Keio Cancer Center, School of Medicine, Keio University, Tokyo, Japan;

Department of Surgery, Tokyo Metropolitan Cancer and Infectious Disease Center, Komagome Hospital, Tokyo, Japan;

出版信息

Oncologist. 2014 Nov;19(11):1131-2. doi: 10.1634/theoncologist.2014-0159. Epub 2014 Oct 3.

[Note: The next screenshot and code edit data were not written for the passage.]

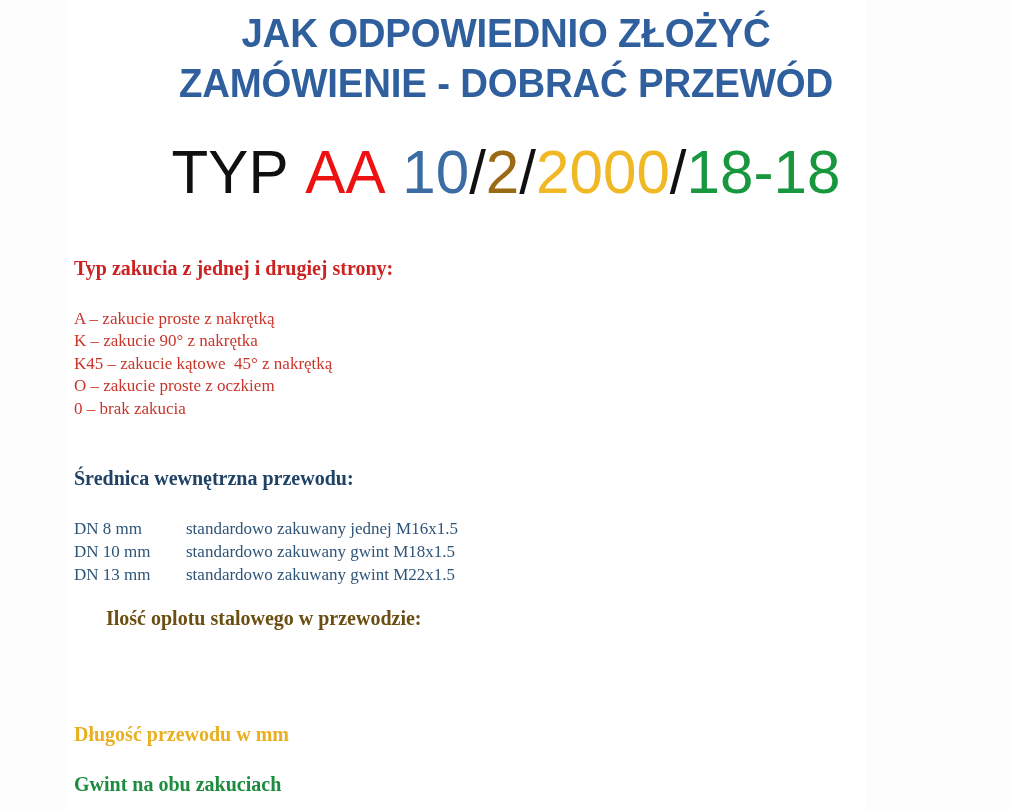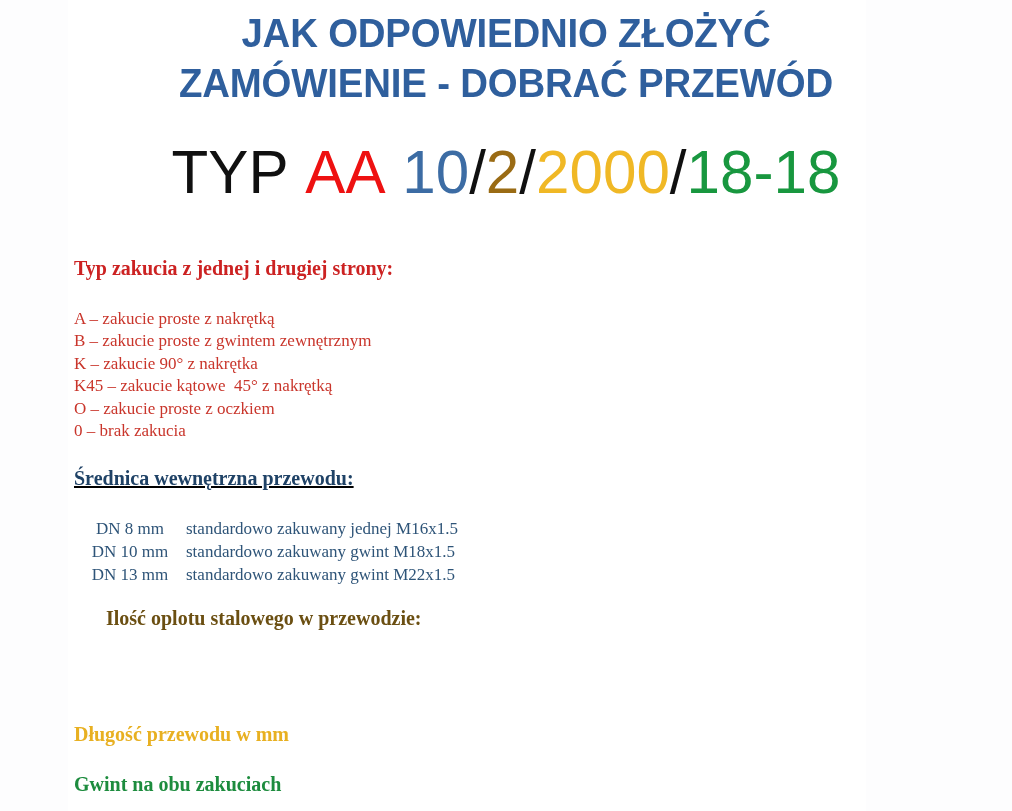"B – zakucie proste z" li { html: <li>B – zakucie proste z gwintem zewnętrznym</li> -> none }
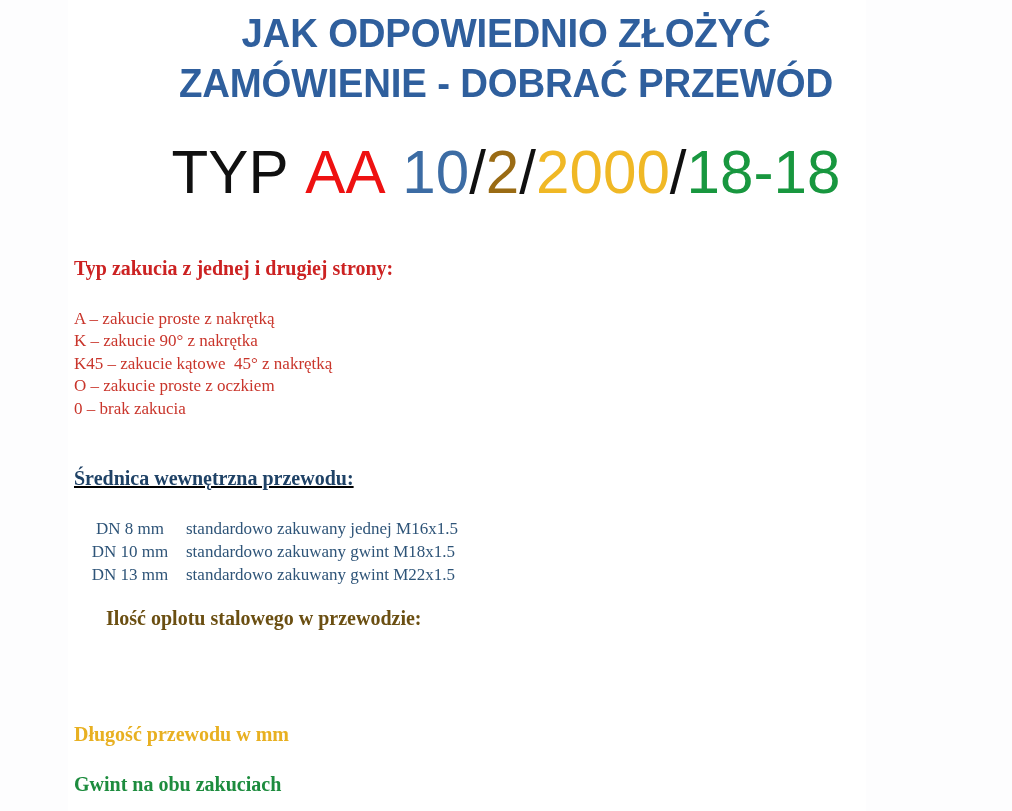"Średnica wewnętrzna przewodu:" #sec-srednica { text-decoration: underline -> none }
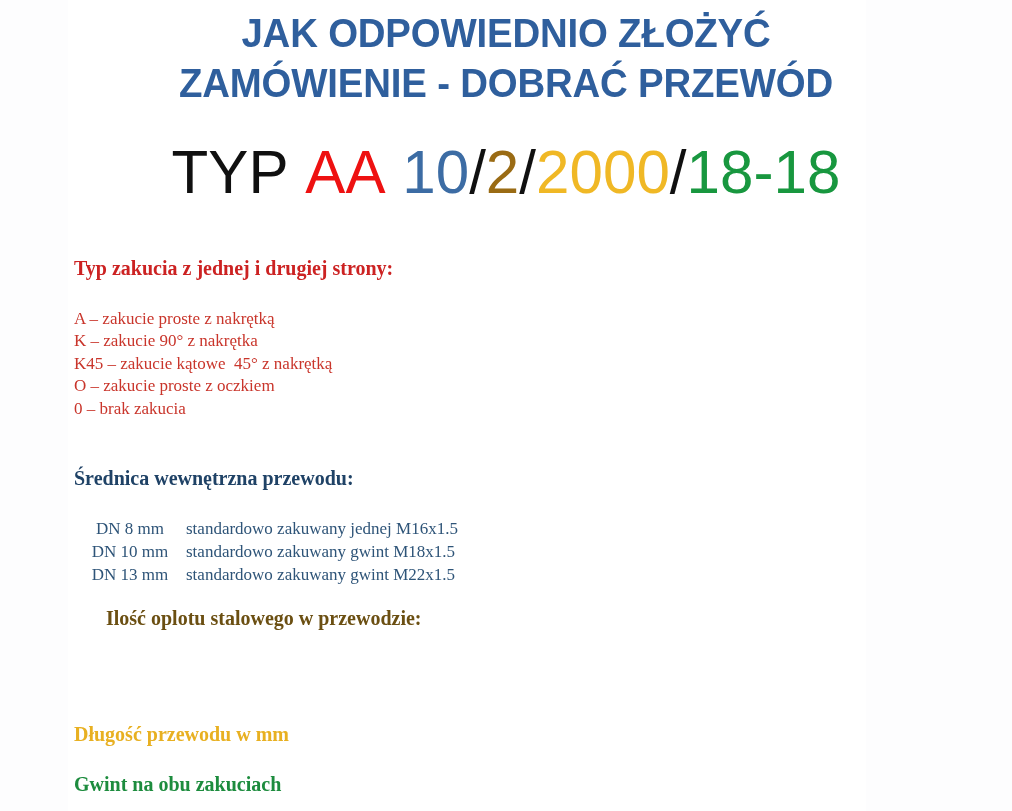"DN 8 mm" .row2 .col-a { text-align: center -> none }
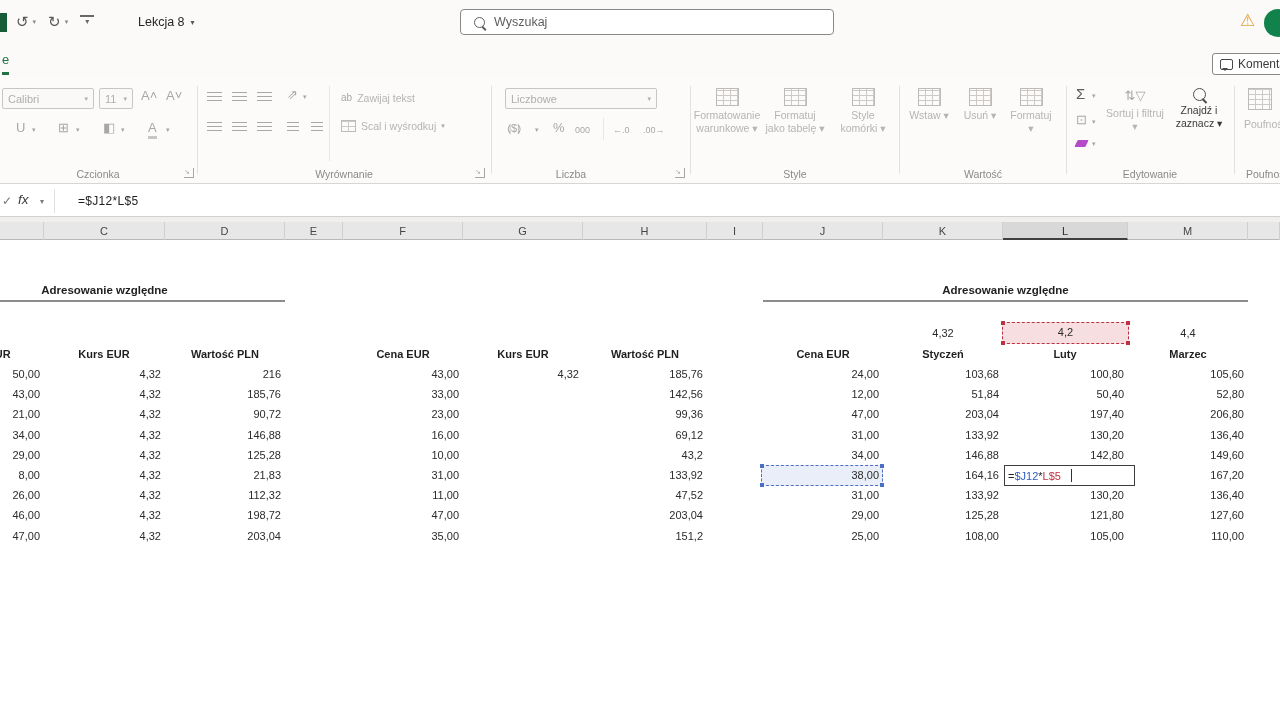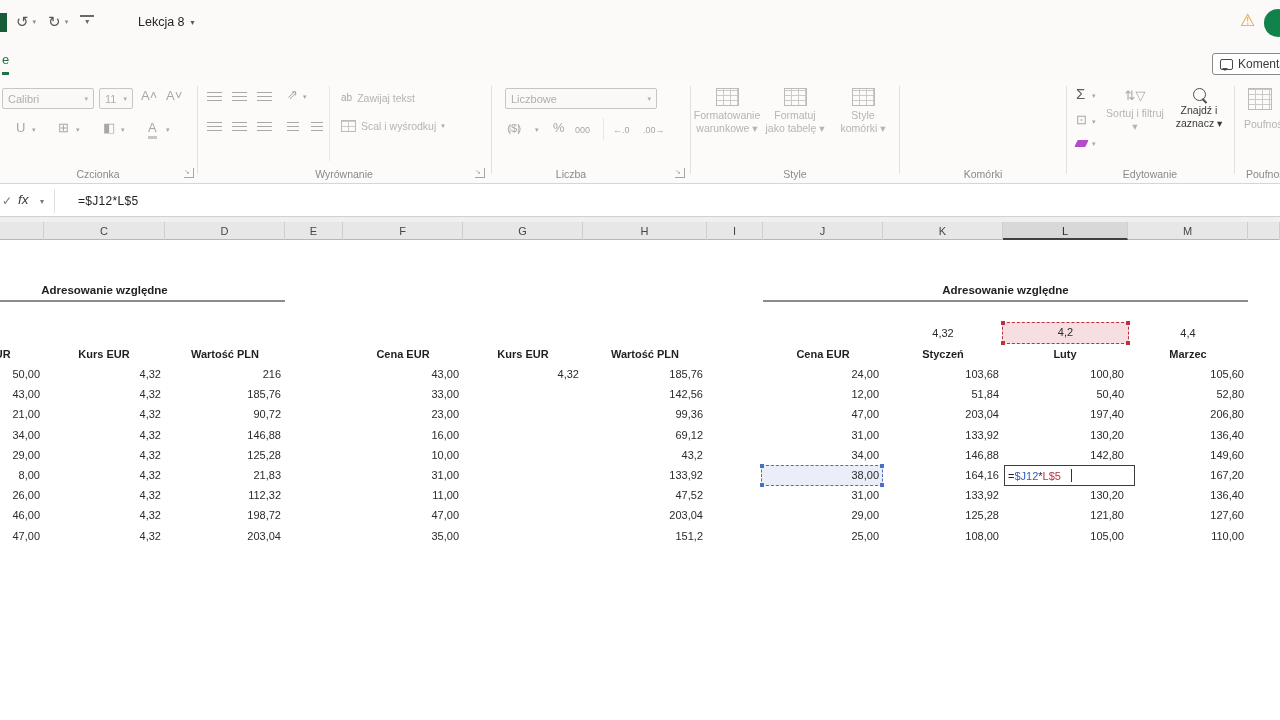"Wyszukaj" div.searchbox { html: none -> <div> <span></span> <span>Wyszukaj</span> </div> }
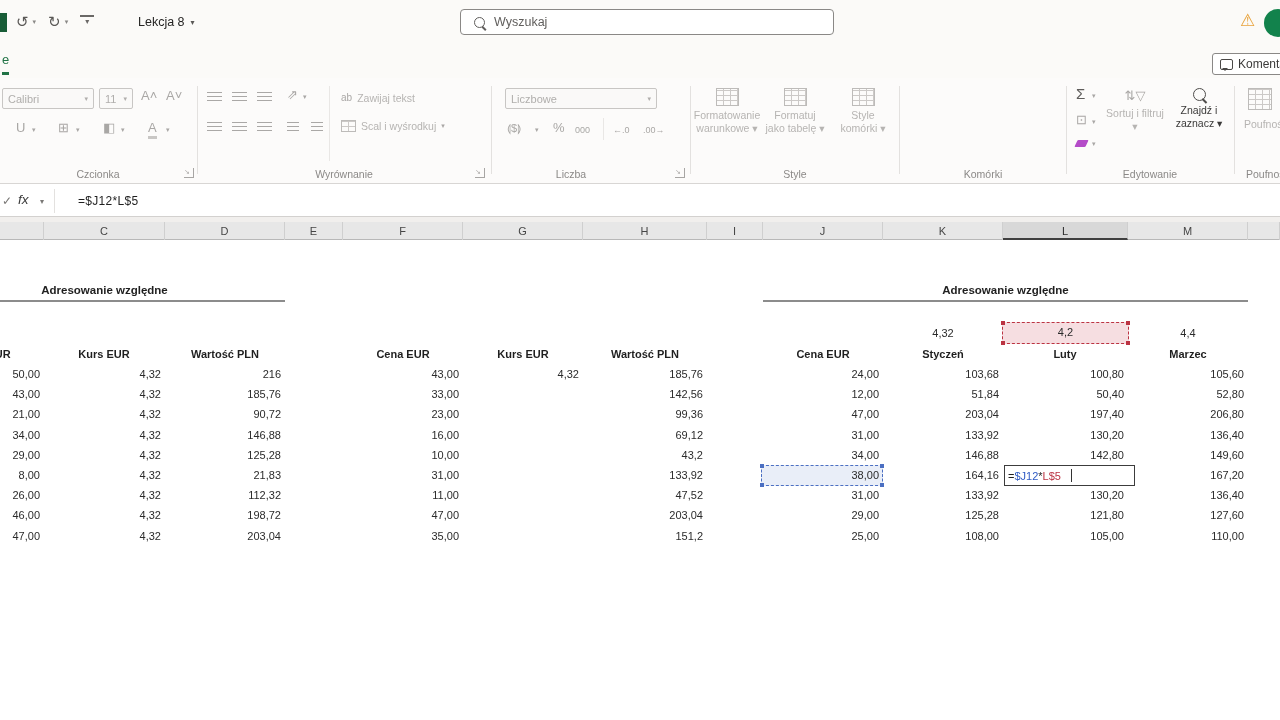"Wstaw ▾" div { html: none -> <div> <div> <span></span> <span>Wstaw ▾</span> </div> <div> <span></span> <span>Usuń ▾</span> </div> <div> <span></span> <span>Formatuj ▾</span> </div> </div> }
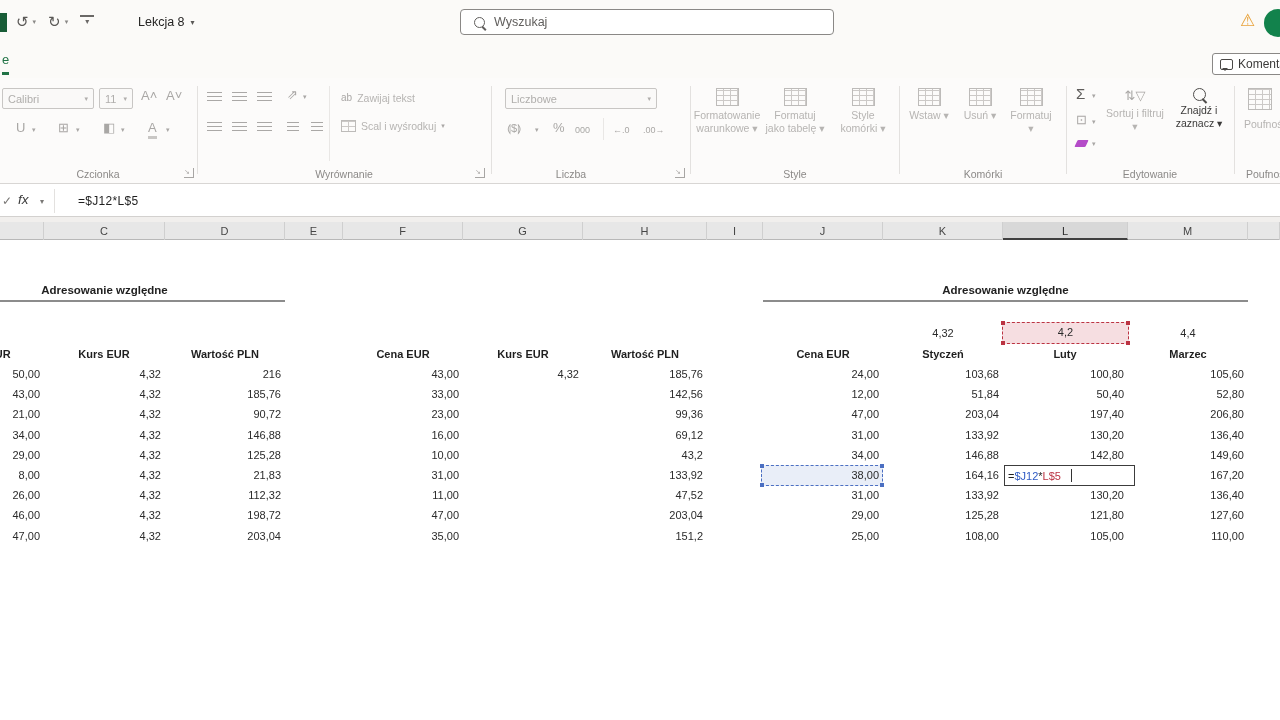"Komórki" div.grplabel { text: Komórki -> Wartość }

DOI:10.1634/theoncologist.2014-0159
PMID:25280489
原文链接:https://pmc.ncbi.nlm.nih.gov/articles/PMC4221367/
Abstract

BACKGROUND

Capecitabine is used mainly with oxaliplatin to treat metastatic colorectal cancer (mCRC). Results from capecitabine plus irinotecan (XELIRI) with or without bevacizumab (BV) have been reported in Europe but not in Japan. Consequently, the safety and efficacy of XELIRI plus BV in Japanese patients with mCRC were assessed in a single-arm phase II study.

METHODS

Eligible patients had had prior chemotherapy containing BV for mCRC and wild-type or heterozygous UGT1A1. Therapy in each 21-day treatment cycle consisted of capecitabine (800 mg/m(2) twice daily on days 1-15), irinotecan (200 mg/m(2) on day 1), and BV (7.5 mg/kg on day 1). The primary endpoint was dose-limiting toxicity in phase I and progression-free survival (PFS) in phase II.

RESULTS

A total of 34 patients (6 in phase I, 28 in phase II) were enrolled from May 2010 to June 2011. Baseline characteristics included a median age of 60 years (range: 22-74 years) for 24 men and 10 women. No dose-limiting toxicities appeared in phase I. Median PFS was 240 days (95% confidence interval: 179-311 days). Overall response rate was 18.1%, and the disease-control rate was 90.9%. The incidence of adverse events frequently associated with irinotecan and capecitabine were neutropenia (any grade, 55.9%; grade 3 or 4, 11.8%), diarrhea (any grade, 50%; grade 3 or 4, 5.9%), and hand-foot syndrome (any grade, 61.8%; grade 3 or 4, 5.9%).

CONCLUSION

Our results suggest that XELIRI plus BV is well tolerated and effective as a second-line treatment for mCRC in Japanese patients. This regimen could be especially appropriate for patients resistant to oxaliplatin-based regimens.

摘要

背景

卡培他滨主要与奥沙利铂联合用于治疗转移性结直肠癌(mCRC)。卡培他滨联合伊立替康(XELIRI)加或不加贝伐单抗(BV)的研究结果已在欧洲报道,但在日本尚未见报道。因此,在一项单臂II期研究中评估了XELIRI加BV在日本mCRC患者中的安全性和疗效。

方法

符合条件的患者既往接受过含BV的mCRC化疗,且UGT1A1为野生型或杂合型。每21天治疗周期的治疗方案包括卡培他滨(第1 - 15天,800mg/m²,每日2次)、伊立替康(第1天,200mg/m²)和BV(第1天,7.5mg/kg)。主要终点在I期为剂量限制性毒性,在II期为无进展生存期(PFS)。

结果

2010年5月至2011年6月共纳入34例患者(I期6例,II期28例)。基线特征包括24例男性和10例女性,中位年龄60岁(范围:22 - 74岁)。I期未出现剂量限制性毒性。中位PFS为240天(95%置信区间:179 - 311天)。总缓解率为18.1%,疾病控制率为90.9%。与伊立替康和卡培他滨相关的不良事件发生率为中性粒细胞减少(任何级别,55.9%;3或4级,11.8%)、腹泻(任何级别,50%;3或4级,5.9%)和手足综合征(任何级别,61.8%;3或4级,5.9%)。

结论

我们的结果表明,XELIRI加BV耐受性良好,作为日本mCRC患者的二线治疗有效。该方案可能特别适用于对基于奥沙利铂方案耐药的患者。